(Beginning of RECORDS FOR THIS TASK)
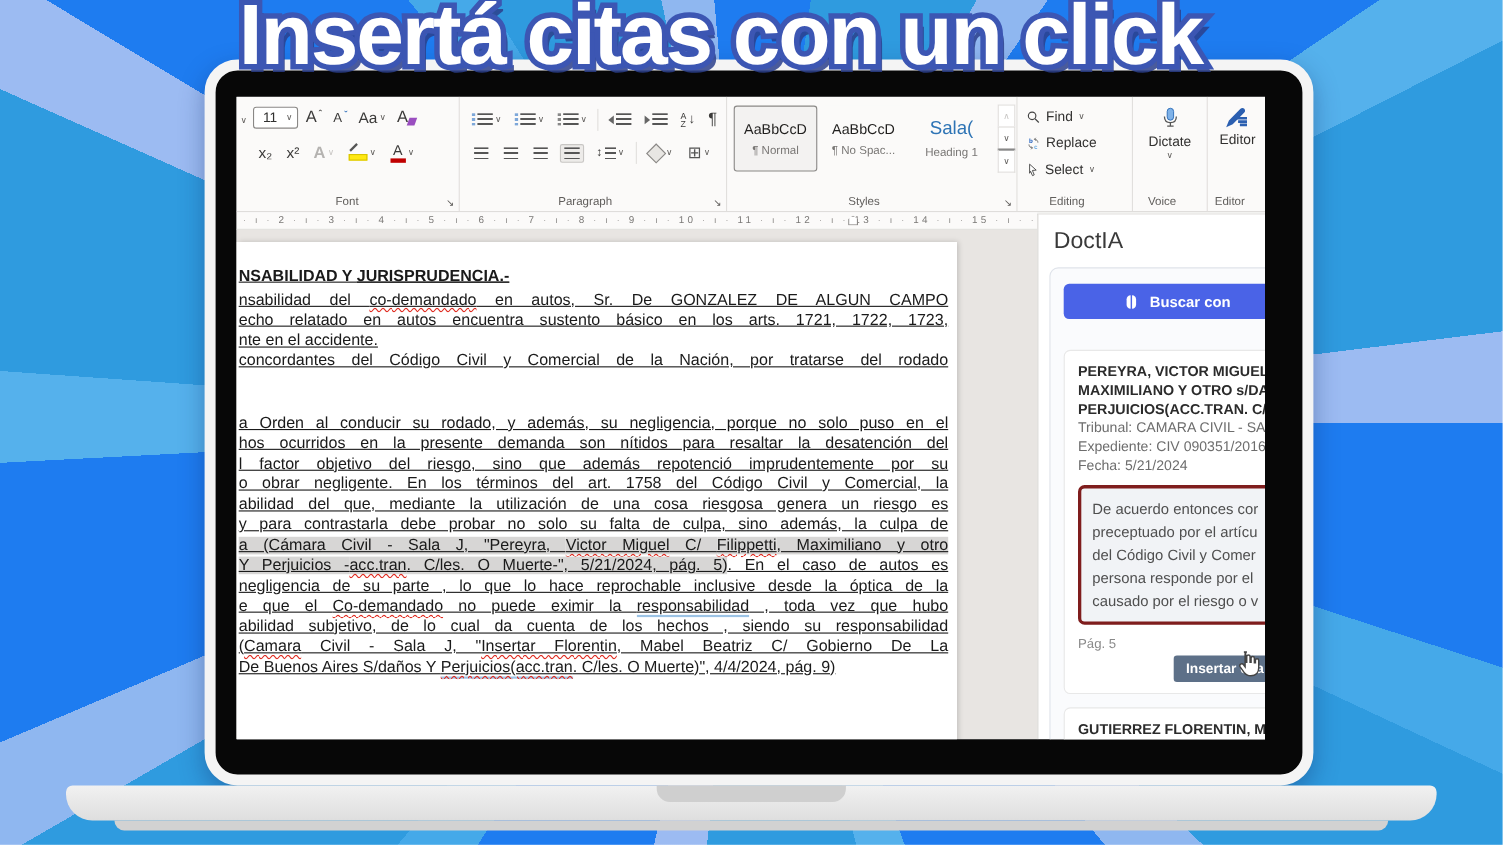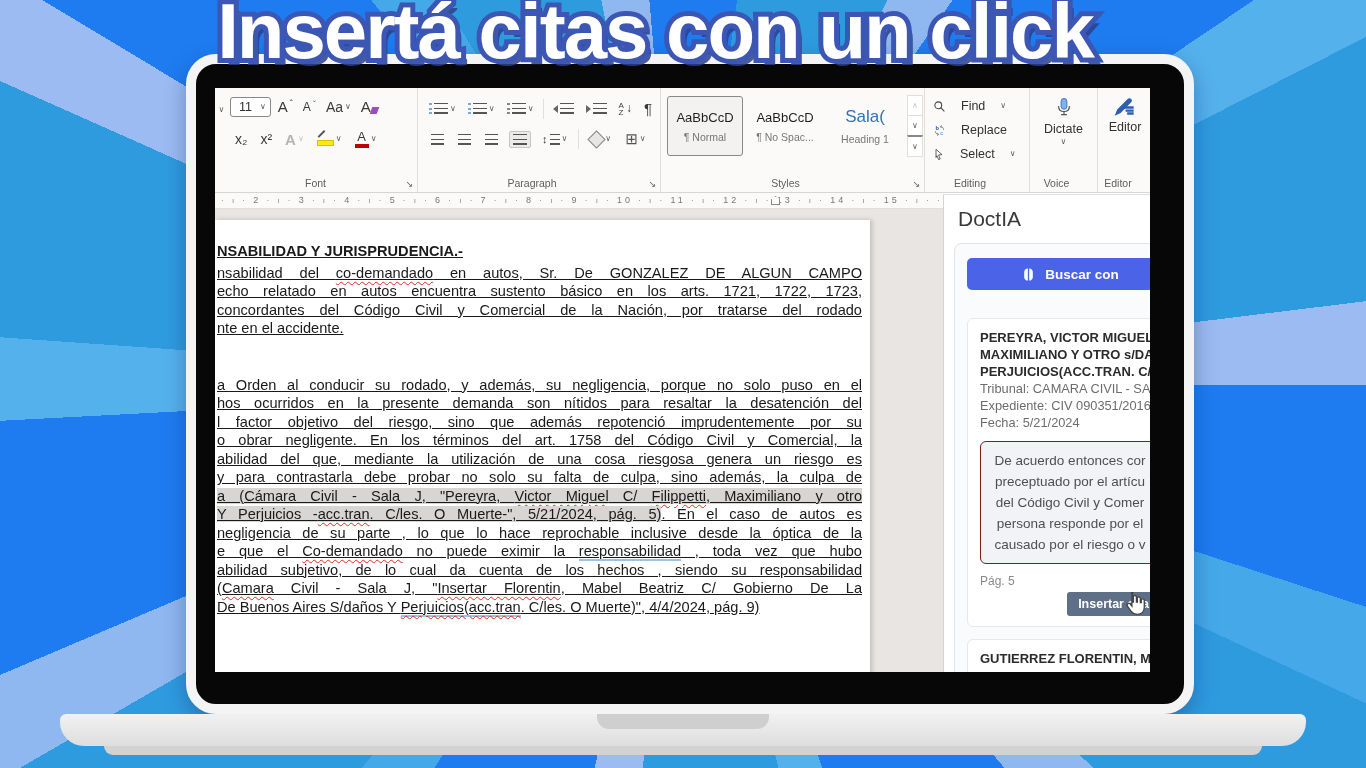--- a/index.html
+++ b/index.html
@@ -71,21 +71,21 @@
   .style-card{width:74px;height:58px;margin:8px 2px 0 2px;border:1px solid transparent;border-radius:3px;
     display:flex;flex-direction:column;align-items:center;justify-content:center;background:#fbfaf9;}
   .style-card.on{border-color:#8a8886;background:#f3f2f1;}
   .style-sample{font-size:13px;color:#201f1e;}
   .style-sample.h1{color:#2e74b5;font-size:17px;}
   .style-name{font-size:10.5px;color:#797775;margin-top:6px;white-space:nowrap;}
   .gal-scroll{width:16px;margin:8px 0 0 2px;display:flex;flex-direction:column;}
   .gal-scroll span{height:19px;border:1px solid #e1dfdd;display:flex;align-items:center;justify-content:center;
     font-size:8px;color:#605e5c;background:#fff;margin-top:-1px;}
   .gal-scroll span.dim{color:#c8c6c4;}
-  .ed-row{display:flex;align-items:center;gap:15px;font-size:12.5px;color:#323130;height:24px;padding-left:8px;}
+  .ed-row{display:flex;align-items:center;gap:5px;font-size:12.5px;color:#323130;height:24px;padding-left:8px;}
   .vox{display:flex;flex-direction:column;align-items:center;width:100%;padding-top:6px;font-size:12.5px;color:#323130;}
   
   .ruler{position:absolute;left:0;top:105px;width:728px;height:15px;background:#fbfaf9;
     border-bottom:1px solid #e1dfdd;font-size:8px;color:#8a8886;overflow:hidden;}
   .ruler-track{position:absolute;left:6px;top:2px;letter-spacing:3px;white-space:nowrap;}
   .ruler-track b{font-weight:400;font-size:9px;color:#7a7876;}
   .indent-marker{position:absolute;left:556px;top:3px;width:9px;height:9px;background:#fff;border:1px solid #8a8886;
     box-sizing:border-box;clip-path:polygon(50% 0,100% 38%,100% 100%,0 100%,0 38%);}
   
   .content{position:absolute;left:0;top:121px;width:728px;bottom:0;background:#e8e5e2;}
@@ -108,22 +108,22 @@
   .side-panel{margin:12px 0 0 10px;width:230px;border:1px solid #dfe3ea;background:#fafbfd;
     border-radius:8px;box-sizing:border-box;padding-bottom:10px;}
   .search-btn{margin:14px 12px 0 12px;height:32px;background:#4a63e7;border:none;border-radius:5px;
     width:206px;display:flex;align-items:center;justify-content:center;gap:9px;
     color:#fff;font-size:13.5px;font-weight:700;font-family:"Liberation Sans",sans-serif;}
   .result-card{margin:28px 12px 0 12px;background:#fff;border:1px solid #e8e8e8;border-radius:6px;
     padding:10px 12px;box-sizing:border-box;width:206px;}
   .result-card.second{margin-top:12px;}
   .rc-title{font-size:13px;font-weight:700;color:#2b2b2b;line-height:17px;white-space:nowrap;}
   .rc-meta{font-size:12.8px;color:#6d6d6d;line-height:17px;white-space:nowrap;}
-  .quote-box{margin-top:10px;background:#f1f3f6;border:1px solid #7f1d1d;border-radius:6px;
-    padding:8px 10px;font-size:13.5px;color:#4f4f4f;line-height:21px;white-space:nowrap;text-align:center;}
+  .quote-box{margin-top:10px;background:#f1f3f6;border:3px solid #7f1d1d;border-radius:6px;
+    padding:8px 10px;font-size:13.5px;color:#4f4f4f;line-height:21px;white-space:nowrap;}
   .rc-page{font-size:12px;color:#8a8a8a;margin-top:10px;}
   .rc-btnrow{display:flex;justify-content:flex-end;margin-top:4px;}
   .insert-btn{background:#5d7088;color:#fff;border:none;border-radius:3px;padding:5px 11px;
     font-size:12.5px;font-weight:700;font-family:"Liberation Sans",sans-serif;}
   .cursor-hand{position:absolute;left:905px;top:500px;z-index:6;}
   .icon-svg{flex:none;}
 </style>
 </head>
 <body>
 
@@ -351,22 +351,22 @@
     <div class="indent-marker"></div>
   </div>
 
   <div class="content">
     <div class="doc-page">
       <div class="doc" id="doc-text">
           <div class="doc-heading"><span>NSABILIDAD Y </span><span class="u">JURISPRUDENCIA.-</span></div>
           <div>
             <div class="dl"><span>nsabilidad del </span><span class="sq">co-demandado</span><span> en autos, Sr. De GONZALEZ DE ALGUN CAMPO</span></div>
             <div class="dl"><span>echo relatado en autos encuentra sustento básico en los arts. 1721, 1722, 1723,</span></div>
+            <div class="dl nj"><span>nte en el accidente.</span></div>
             <div class="dl"><span>concordantes del Código Civil y Comercial de la Nación, por tratarse del rodado</span></div>
-            <div class="dl nj"><span>nte en el accidente.</span></div>
           </div>
           <div class="doc-gap"></div>
           <div>
             <div class="dl"><span>a Orden al conducir su rodado, y además, su negligencia, porque no solo puso en el</span></div>
             <div class="dl"><span>hos ocurridos en la presente demanda son nítidos para resaltar la desatención del</span></div>
             <div class="dl"><span>l factor objetivo del riesgo, sino que además repotenció imprudentemente por su</span></div>
             <div class="dl"><span>o obrar negligente. En los términos del art. 1758 del Código Civil y Comercial, la</span></div>
             <div class="dl"><span>abilidad del que, mediante la utilización de una cosa riesgosa genera un riesgo es</span></div>
             <div class="dl"><span> y para contrastarla debe probar no solo su falta de culpa, sino además, la culpa de</span></div>
             <div class="dl"><span class="hl">a (Cámara Civil - Sala J, "Pereyra, </span><span class="hl sq">Victor Miguel</span><span class="hl"> C/ </span><span class="hl sq">Filippetti</span><span class="hl">, Maximiliano y otro</span></div>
(End of RECORDS FOR THIS TASK)
INSTRUCTIONS FOR THE TASK: Pictures stay out of the copy, while everything else in the records above goes in exactly as written.

OUTPUT OF THE TASK:
--- a/index.html
+++ b/index.html
@@ -71,21 +71,21 @@
   .style-card{width:74px;height:58px;margin:8px 2px 0 2px;border:1px solid transparent;border-radius:3px;
     display:flex;flex-direction:column;align-items:center;justify-content:center;background:#fbfaf9;}
   .style-card.on{border-color:#8a8886;background:#f3f2f1;}
   .style-sample{font-size:13px;color:#201f1e;}
   .style-sample.h1{color:#2e74b5;font-size:17px;}
   .style-name{font-size:10.5px;color:#797775;margin-top:6px;white-space:nowrap;}
   .gal-scroll{width:16px;margin:8px 0 0 2px;display:flex;flex-direction:column;}
   .gal-scroll span{height:19px;border:1px solid #e1dfdd;display:flex;align-items:center;justify-content:center;
     font-size:8px;color:#605e5c;background:#fff;margin-top:-1px;}
   .gal-scroll span.dim{color:#c8c6c4;}
-  .ed-row{display:flex;align-items:center;gap:15px;font-size:12.5px;color:#323130;height:24px;padding-left:8px;}
+  .ed-row{display:flex;align-items:center;gap:5px;font-size:12.5px;color:#323130;height:24px;padding-left:8px;}
   .vox{display:flex;flex-direction:column;align-items:center;width:100%;padding-top:6px;font-size:12.5px;color:#323130;}
   
   .ruler{position:absolute;left:0;top:105px;width:728px;height:15px;background:#fbfaf9;
     border-bottom:1px solid #e1dfdd;font-size:8px;color:#8a8886;overflow:hidden;}
   .ruler-track{position:absolute;left:6px;top:2px;letter-spacing:3px;white-space:nowrap;}
   .ruler-track b{font-weight:400;font-size:9px;color:#7a7876;}
   .indent-marker{position:absolute;left:556px;top:3px;width:9px;height:9px;background:#fff;border:1px solid #8a8886;
     box-sizing:border-box;clip-path:polygon(50% 0,100% 38%,100% 100%,0 100%,0 38%);}
   
   .content{position:absolute;left:0;top:121px;width:728px;bottom:0;background:#e8e5e2;}
@@ -108,22 +108,22 @@
   .side-panel{margin:12px 0 0 10px;width:230px;border:1px solid #dfe3ea;background:#fafbfd;
     border-radius:8px;box-sizing:border-box;padding-bottom:10px;}
   .search-btn{margin:14px 12px 0 12px;height:32px;background:#4a63e7;border:none;border-radius:5px;
     width:206px;display:flex;align-items:center;justify-content:center;gap:9px;
     color:#fff;font-size:13.5px;font-weight:700;font-family:"Liberation Sans",sans-serif;}
   .result-card{margin:28px 12px 0 12px;background:#fff;border:1px solid #e8e8e8;border-radius:6px;
     padding:10px 12px;box-sizing:border-box;width:206px;}
   .result-card.second{margin-top:12px;}
   .rc-title{font-size:13px;font-weight:700;color:#2b2b2b;line-height:17px;white-space:nowrap;}
   .rc-meta{font-size:12.8px;color:#6d6d6d;line-height:17px;white-space:nowrap;}
-  .quote-box{margin-top:10px;background:#f1f3f6;border:1px solid #7f1d1d;border-radius:6px;
-    padding:8px 10px;font-size:13.5px;color:#4f4f4f;line-height:21px;white-space:nowrap;text-align:center;}
+  .quote-box{margin-top:10px;background:#f1f3f6;border:3px solid #7f1d1d;border-radius:6px;
+    padding:8px 10px;font-size:13.5px;color:#4f4f4f;line-height:21px;white-space:nowrap;}
   .rc-page{font-size:12px;color:#8a8a8a;margin-top:10px;}
   .rc-btnrow{display:flex;justify-content:flex-end;margin-top:4px;}
   .insert-btn{background:#5d7088;color:#fff;border:none;border-radius:3px;padding:5px 11px;
     font-size:12.5px;font-weight:700;font-family:"Liberation Sans",sans-serif;}
   .cursor-hand{position:absolute;left:905px;top:500px;z-index:6;}
   .icon-svg{flex:none;}
 </style>
 </head>
 <body>
 
@@ -351,22 +351,22 @@
     <div class="indent-marker"></div>
   </div>
 
   <div class="content">
     <div class="doc-page">
       <div class="doc" id="doc-text">
           <div class="doc-heading"><span>NSABILIDAD Y </span><span class="u">JURISPRUDENCIA.-</span></div>
           <div>
             <div class="dl"><span>nsabilidad del </span><span class="sq">co-demandado</span><span> en autos, Sr. De GONZALEZ DE ALGUN CAMPO</span></div>
             <div class="dl"><span>echo relatado en autos encuentra sustento básico en los arts. 1721, 1722, 1723,</span></div>
+            <div class="dl nj"><span>nte en el accidente.</span></div>
             <div class="dl"><span>concordantes del Código Civil y Comercial de la Nación, por tratarse del rodado</span></div>
-            <div class="dl nj"><span>nte en el accidente.</span></div>
           </div>
           <div class="doc-gap"></div>
           <div>
             <div class="dl"><span>a Orden al conducir su rodado, y además, su negligencia, porque no solo puso en el</span></div>
             <div class="dl"><span>hos ocurridos en la presente demanda son nítidos para resaltar la desatención del</span></div>
             <div class="dl"><span>l factor objetivo del riesgo, sino que además repotenció imprudentemente por su</span></div>
             <div class="dl"><span>o obrar negligente. En los términos del art. 1758 del Código Civil y Comercial, la</span></div>
             <div class="dl"><span>abilidad del que, mediante la utilización de una cosa riesgosa genera un riesgo es</span></div>
             <div class="dl"><span> y para contrastarla debe probar no solo su falta de culpa, sino además, la culpa de</span></div>
             <div class="dl"><span class="hl">a (Cámara Civil - Sala J, "Pereyra, </span><span class="hl sq">Victor Miguel</span><span class="hl"> C/ </span><span class="hl sq">Filippetti</span><span class="hl">, Maximiliano y otro</span></div>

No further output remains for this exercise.